**Work to be completed:**
Each entry that follows should be written again verbatim.

(Edit tracking data)
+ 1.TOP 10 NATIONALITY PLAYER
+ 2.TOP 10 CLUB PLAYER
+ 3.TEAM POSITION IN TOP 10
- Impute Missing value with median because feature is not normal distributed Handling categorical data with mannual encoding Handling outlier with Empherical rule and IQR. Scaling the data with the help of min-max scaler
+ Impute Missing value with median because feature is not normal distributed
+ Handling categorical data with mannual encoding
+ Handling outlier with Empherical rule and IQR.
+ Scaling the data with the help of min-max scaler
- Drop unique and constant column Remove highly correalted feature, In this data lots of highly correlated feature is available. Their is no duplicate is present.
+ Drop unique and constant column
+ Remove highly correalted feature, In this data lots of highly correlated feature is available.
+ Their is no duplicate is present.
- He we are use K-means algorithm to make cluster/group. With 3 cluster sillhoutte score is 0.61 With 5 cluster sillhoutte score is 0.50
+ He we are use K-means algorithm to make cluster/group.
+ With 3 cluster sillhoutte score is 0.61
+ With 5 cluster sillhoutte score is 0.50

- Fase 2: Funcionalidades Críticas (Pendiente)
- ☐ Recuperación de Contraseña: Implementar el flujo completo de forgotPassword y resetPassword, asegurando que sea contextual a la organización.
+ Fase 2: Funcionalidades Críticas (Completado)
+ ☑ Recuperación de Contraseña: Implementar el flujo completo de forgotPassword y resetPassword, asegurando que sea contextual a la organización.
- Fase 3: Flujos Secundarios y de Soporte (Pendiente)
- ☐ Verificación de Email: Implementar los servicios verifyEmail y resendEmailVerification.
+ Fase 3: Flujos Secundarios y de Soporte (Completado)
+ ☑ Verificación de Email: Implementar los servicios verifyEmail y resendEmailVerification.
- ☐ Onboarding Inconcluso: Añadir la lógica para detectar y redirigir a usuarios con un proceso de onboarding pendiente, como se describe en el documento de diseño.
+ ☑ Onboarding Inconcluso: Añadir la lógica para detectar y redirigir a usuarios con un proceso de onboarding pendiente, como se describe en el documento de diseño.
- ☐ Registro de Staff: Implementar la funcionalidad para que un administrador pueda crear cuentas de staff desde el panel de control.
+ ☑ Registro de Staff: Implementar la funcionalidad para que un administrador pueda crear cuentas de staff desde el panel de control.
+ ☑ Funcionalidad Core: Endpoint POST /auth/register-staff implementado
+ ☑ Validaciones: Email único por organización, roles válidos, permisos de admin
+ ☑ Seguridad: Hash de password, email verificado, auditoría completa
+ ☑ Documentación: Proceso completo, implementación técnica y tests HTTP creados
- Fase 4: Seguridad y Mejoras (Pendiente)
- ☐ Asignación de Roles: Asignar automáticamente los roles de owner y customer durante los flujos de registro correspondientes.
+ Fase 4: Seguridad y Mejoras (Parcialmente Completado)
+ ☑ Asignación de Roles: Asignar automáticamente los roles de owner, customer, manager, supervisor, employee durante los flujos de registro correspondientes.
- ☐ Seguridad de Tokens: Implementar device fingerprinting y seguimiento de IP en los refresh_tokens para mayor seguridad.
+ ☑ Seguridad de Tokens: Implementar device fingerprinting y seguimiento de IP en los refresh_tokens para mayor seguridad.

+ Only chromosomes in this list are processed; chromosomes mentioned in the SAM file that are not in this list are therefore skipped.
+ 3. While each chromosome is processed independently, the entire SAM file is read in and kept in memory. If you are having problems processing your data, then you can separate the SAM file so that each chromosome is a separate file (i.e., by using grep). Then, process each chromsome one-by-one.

**Exercise result:**
+ 1.TOP 10 NATIONALITY PLAYER
+ 2.TOP 10 CLUB PLAYER
+ 3.TEAM POSITION IN TOP 10
- Impute Missing value with median because feature is not normal distributed Handling categorical data with mannual encoding Handling outlier with Empherical rule and IQR. Scaling the data with the help of min-max scaler
+ Impute Missing value with median because feature is not normal distributed
+ Handling categorical data with mannual encoding
+ Handling outlier with Empherical rule and IQR.
+ Scaling the data with the help of min-max scaler
- Drop unique and constant column Remove highly correalted feature, In this data lots of highly correlated feature is available. Their is no duplicate is present.
+ Drop unique and constant column
+ Remove highly correalted feature, In this data lots of highly correlated feature is available.
+ Their is no duplicate is present.
- He we are use K-means algorithm to make cluster/group. With 3 cluster sillhoutte score is 0.61 With 5 cluster sillhoutte score is 0.50
+ He we are use K-means algorithm to make cluster/group.
+ With 3 cluster sillhoutte score is 0.61
+ With 5 cluster sillhoutte score is 0.50

- Fase 2: Funcionalidades Críticas (Pendiente)
- ☐ Recuperación de Contraseña: Implementar el flujo completo de forgotPassword y resetPassword, asegurando que sea contextual a la organización.
+ Fase 2: Funcionalidades Críticas (Completado)
+ ☑ Recuperación de Contraseña: Implementar el flujo completo de forgotPassword y resetPassword, asegurando que sea contextual a la organización.
- Fase 3: Flujos Secundarios y de Soporte (Pendiente)
- ☐ Verificación de Email: Implementar los servicios verifyEmail y resendEmailVerification.
+ Fase 3: Flujos Secundarios y de Soporte (Completado)
+ ☑ Verificación de Email: Implementar los servicios verifyEmail y resendEmailVerification.
- ☐ Onboarding Inconcluso: Añadir la lógica para detectar y redirigir a usuarios con un proceso de onboarding pendiente, como se describe en el documento de diseño.
+ ☑ Onboarding Inconcluso: Añadir la lógica para detectar y redirigir a usuarios con un proceso de onboarding pendiente, como se describe en el documento de diseño.
- ☐ Registro de Staff: Implementar la funcionalidad para que un administrador pueda crear cuentas de staff desde el panel de control.
+ ☑ Registro de Staff: Implementar la funcionalidad para que un administrador pueda crear cuentas de staff desde el panel de control.
+ ☑ Funcionalidad Core: Endpoint POST /auth/register-staff implementado
+ ☑ Validaciones: Email único por organización, roles válidos, permisos de admin
+ ☑ Seguridad: Hash de password, email verificado, auditoría completa
+ ☑ Documentación: Proceso completo, implementación técnica y tests HTTP creados
- Fase 4: Seguridad y Mejoras (Pendiente)
- ☐ Asignación de Roles: Asignar automáticamente los roles de owner y customer durante los flujos de registro correspondientes.
+ Fase 4: Seguridad y Mejoras (Parcialmente Completado)
+ ☑ Asignación de Roles: Asignar automáticamente los roles de owner, customer, manager, supervisor, employee durante los flujos de registro correspondientes.
- ☐ Seguridad de Tokens: Implementar device fingerprinting y seguimiento de IP en los refresh_tokens para mayor seguridad.
+ ☑ Seguridad de Tokens: Implementar device fingerprinting y seguimiento de IP en los refresh_tokens para mayor seguridad.

+ Only chromosomes in this list are processed; chromosomes mentioned in the SAM file that are not in this list are therefore skipped.
+ 3. While each chromosome is processed independently, the entire SAM file is read in and kept in memory. If you are having problems processing your data, then you can separate the SAM file so that each chromosome is a separate file (i.e., by using grep). Then, process each chromsome one-by-one.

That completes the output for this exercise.